<<<<
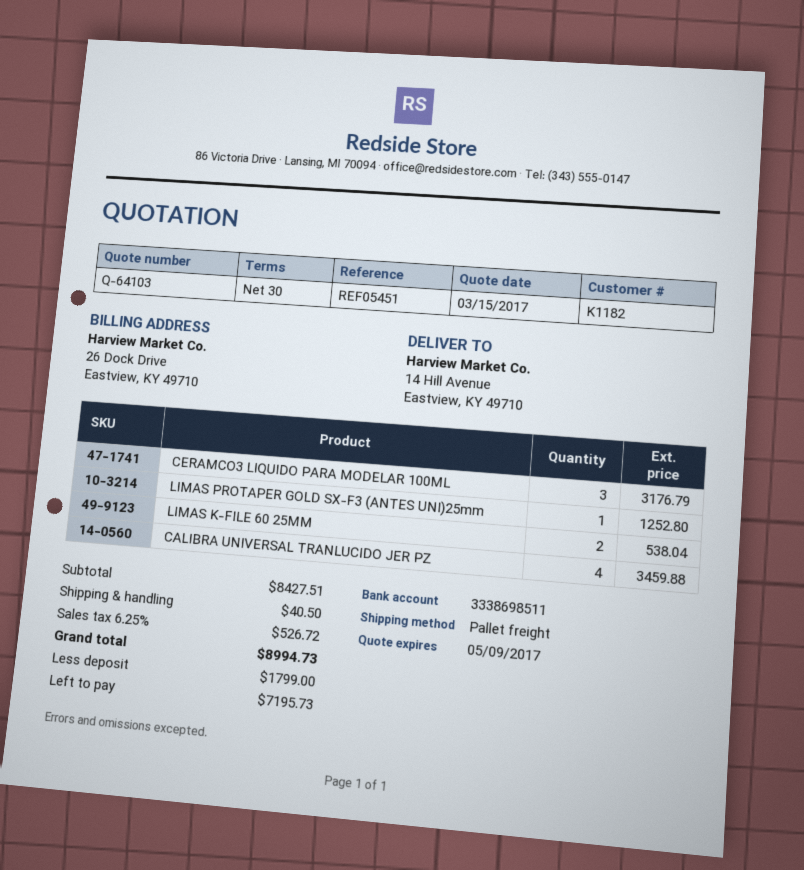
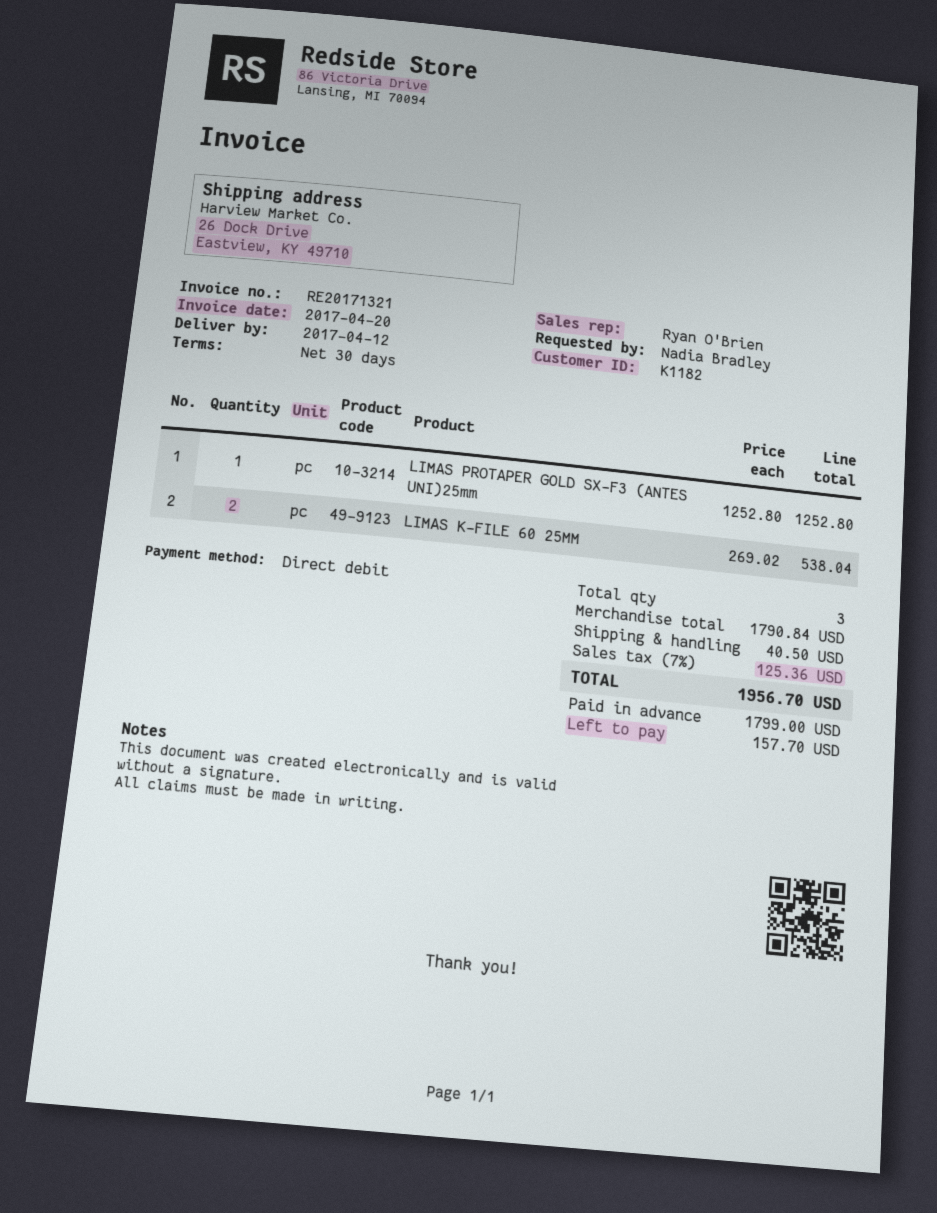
ship to: 14 Hill Avenue, Eastview, KY 49710 -> 26 Dock Drive, Eastview, KY 49710
CERAMCO3 LIQUIDO PARA MODELAR 100ML: 3 for 3176.79 -> none
CALIBRA UNIVERSAL TRANLUCIDO JER PZ: 4 for 3459.88 -> none
subtotal: 8427.51 -> 1790.84
tax: 6.25% = 526.72 -> 7% = 125.36
total: 8994.73 -> 1956.70
balance: 7195.73 -> 157.70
>>>>
• _Problem details_
Word for word, print all of the data; skip the pictures.

• _Task answer_
ship to: 14 Hill Avenue, Eastview, KY 49710 -> 26 Dock Drive, Eastview, KY 49710
CERAMCO3 LIQUIDO PARA MODELAR 100ML: 3 for 3176.79 -> none
CALIBRA UNIVERSAL TRANLUCIDO JER PZ: 4 for 3459.88 -> none
subtotal: 8427.51 -> 1790.84
tax: 6.25% = 526.72 -> 7% = 125.36
total: 8994.73 -> 1956.70
balance: 7195.73 -> 157.70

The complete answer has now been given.